The cDNAs encoding the rat α1,6-fucosyltransferase (FucT VIII) were cloned from YB2/0 cells by polymerase chain reaction-based and 5' RNA-Ligase-Mediated RACE methods. The cDNAs contain an open reading frame of 1728 bp encoding a 575 amino acid sequence showing 94% and 88% identity to human and pig orthologs, respectively. The recombinant protein expressed in COS-7 cells exhibits a α1,6-fucosyltransferase activity toward human asialo-agalacto-apotransferrin. The rat fut8 gene is located on chromosome 6 q and spans over 140 kbp. It contains 9 coding exons and four 5'-untranslated exons. FISH analysis shows a heterogeneous copy number of fut8 in YB2/0 nuclei with 2.8 ± 1.4 mean copy number. The YB2/0 fut8 gene is expressed as two main transcripts that differ in the first untranslated exon by the usage of distinct promoters and alternative splicing. Luciferase assays allow defining the minimal promoting regions governing the initiation of the two transcripts, which are differentially expressed in YB2/0 as shown by duplex Taqman QPCR analysis.

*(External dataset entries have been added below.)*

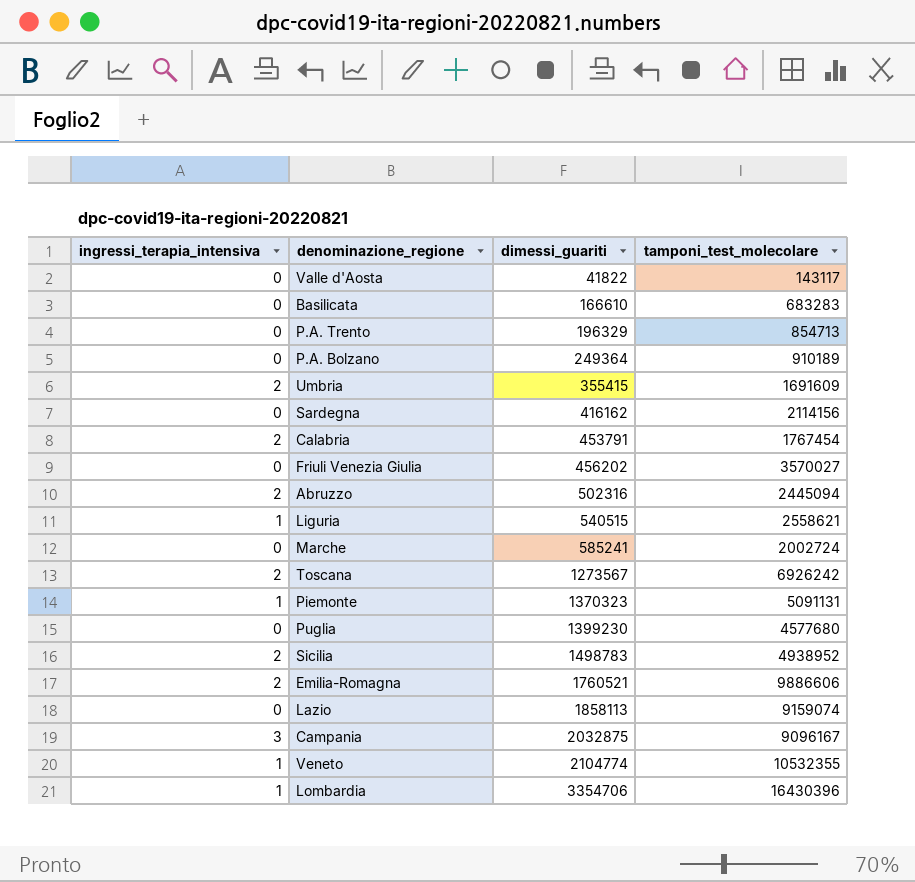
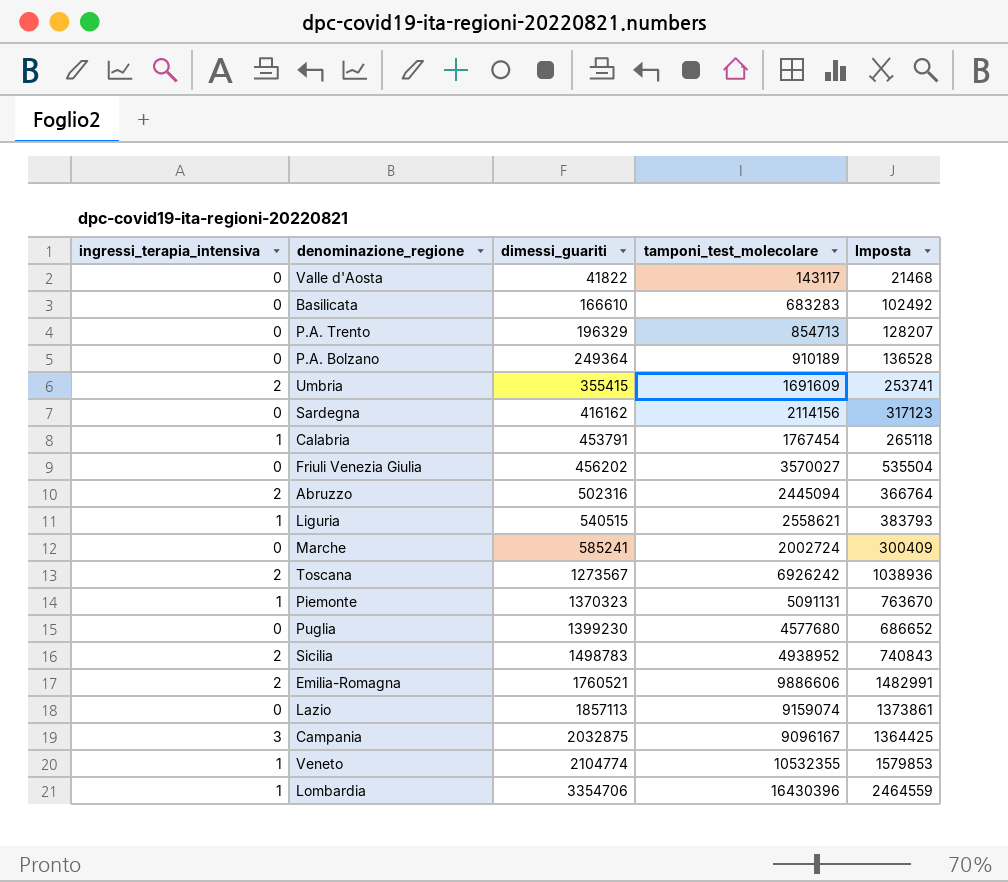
column Imposta | formula: none -> [tamponi_test_molecolare] * 0,15
Calabria | ingressi_terapia_intensiva: 2 -> 1
Lazio | dimessi_guariti: 1858113 -> 1857113

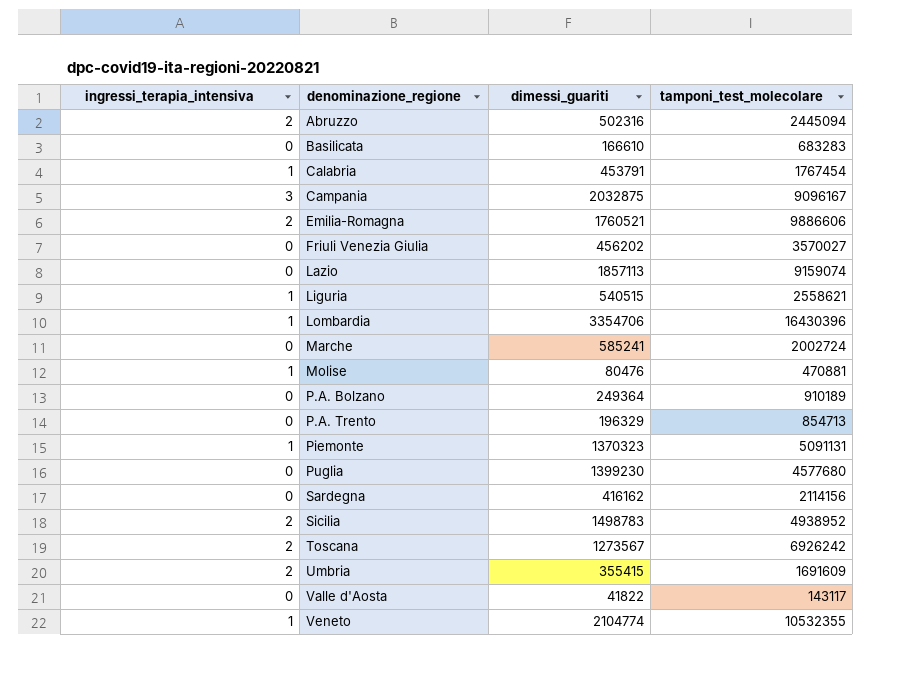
row order: dimessi_guariti ascending -> denominazione_regione ascending
column Imposta | formula: [tamponi_test_molecolare] * 0,15 -> none
row Molise: none -> 1 | 80476 | 470881

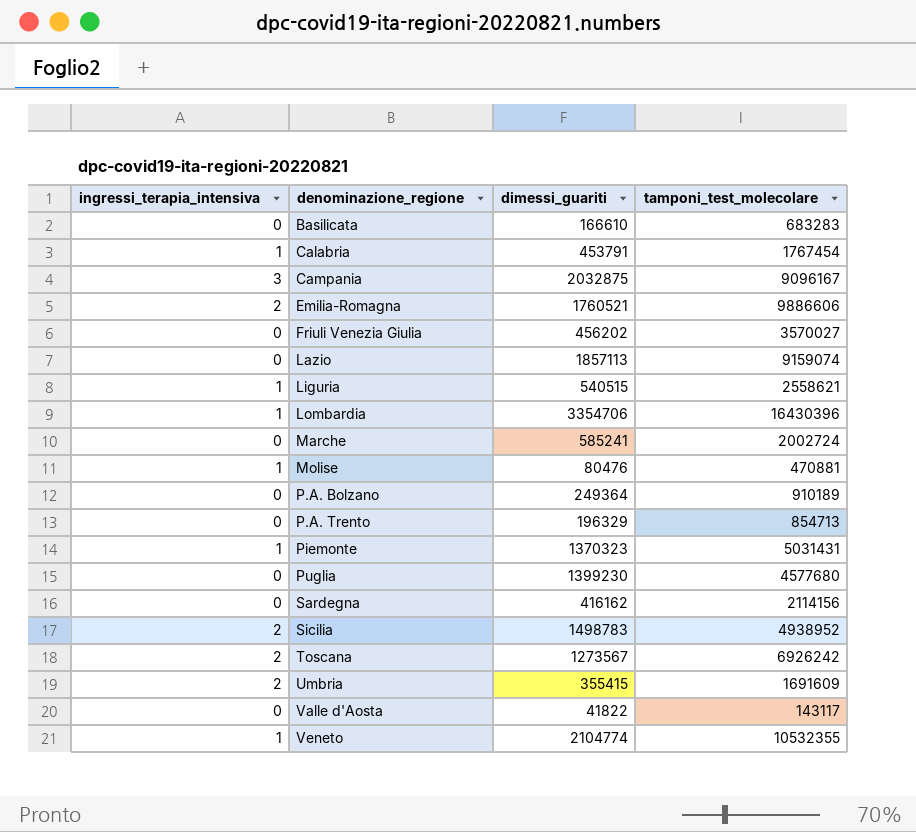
row Abruzzo: 2 | 502316 | 2445094 -> none
Piemonte | tamponi_test_molecolare: 5091131 -> 5031431

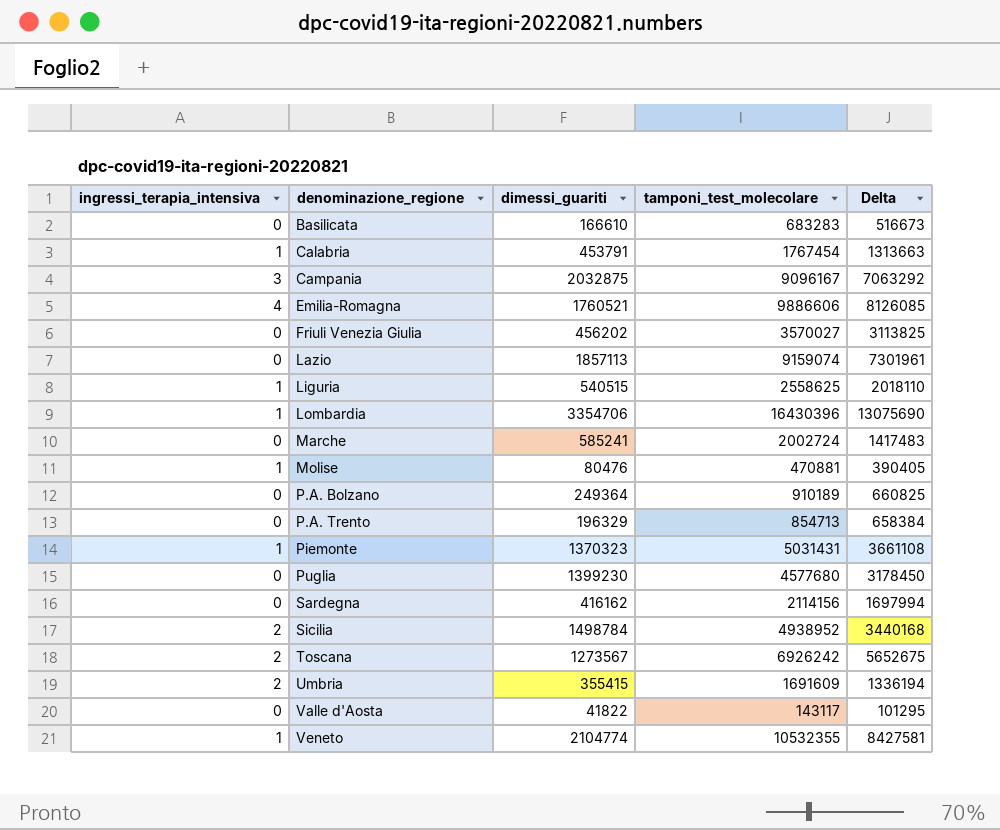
column Delta | formula: none -> [tamponi_test_molecolare] - [dimessi_guariti]
Emilia-Romagna | ingressi_terapia_intensiva: 2 -> 4
Liguria | tamponi_test_molecolare: 2558621 -> 2558625
Sicilia | dimessi_guariti: 1498783 -> 1498784

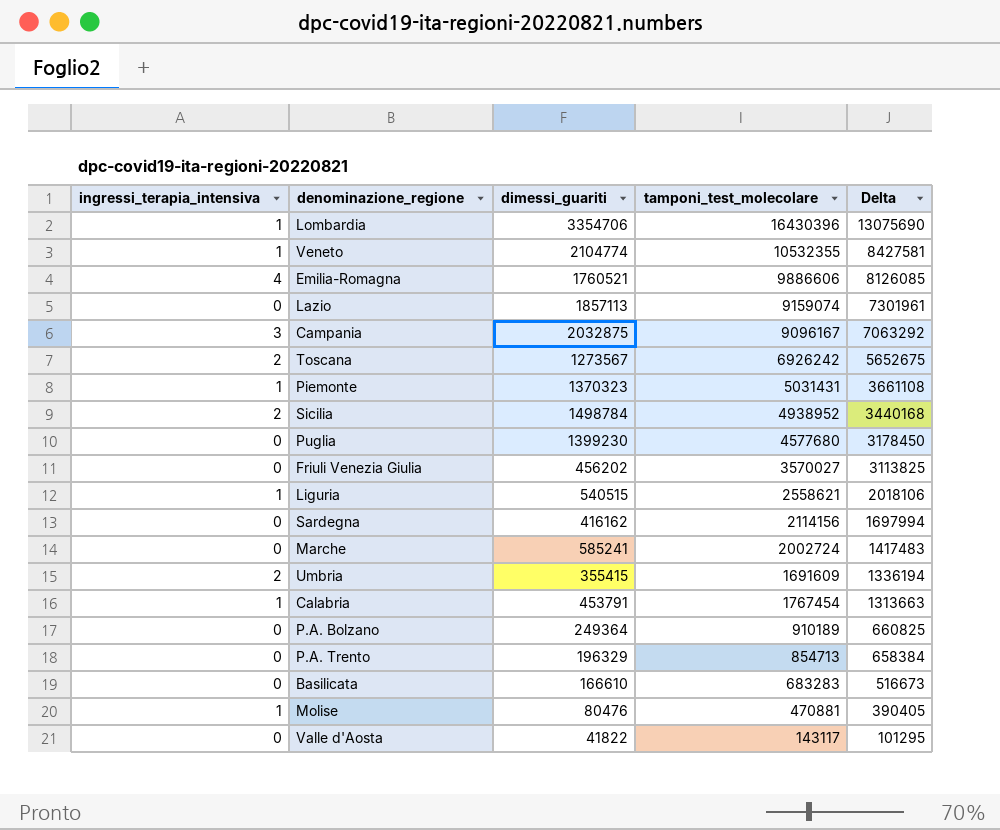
row order: denominazione_regione ascending -> Delta descending
Liguria | tamponi_test_molecolare: 2558625 -> 2558621
Liguria | Delta: 2018110 -> 2018106

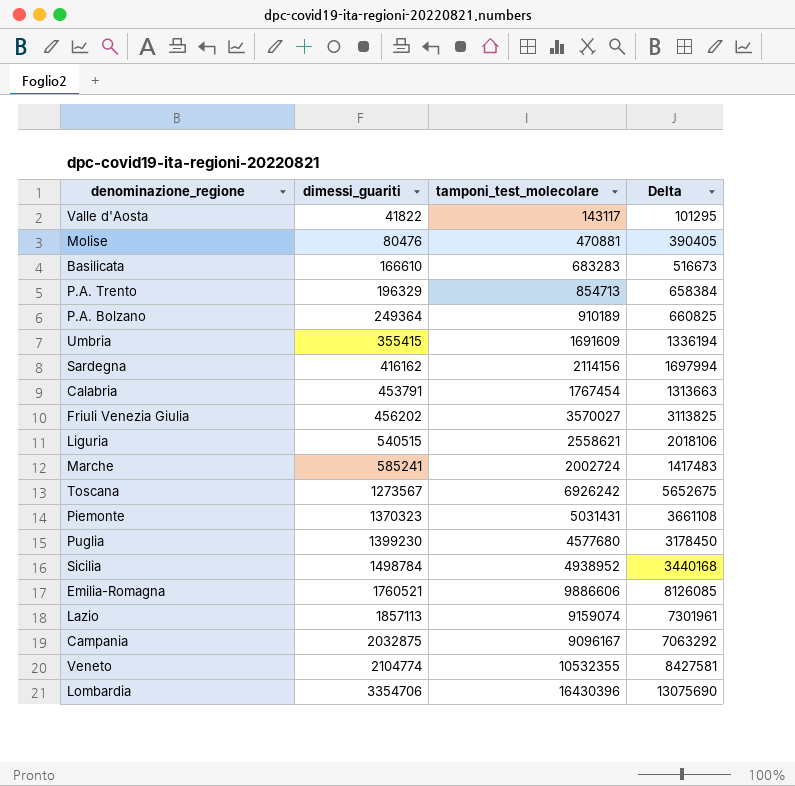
row order: Delta descending -> dimessi_guariti ascending
column ingressi_terapia_intensiva | position: 1 -> none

Bioinformatics analysis of the minimal promoter regions upstream exons E-2 and E-3, governing the transcription of T1 and T2 transcripts, respectively, evidenced several consensus sequences for potential transcriptional repressors. Transient transfections of Rat2 cells with transcription factor expression vectors allowed identifying KLF15 as a putative repressor of T1 transcript in Rat2 cells.

Conclusion

Altogether, these data contribute to a better knowledge of fut8 expression in YB2/0 that will be useful to better control the fucosylation of recombinant mAbs produced in these cells.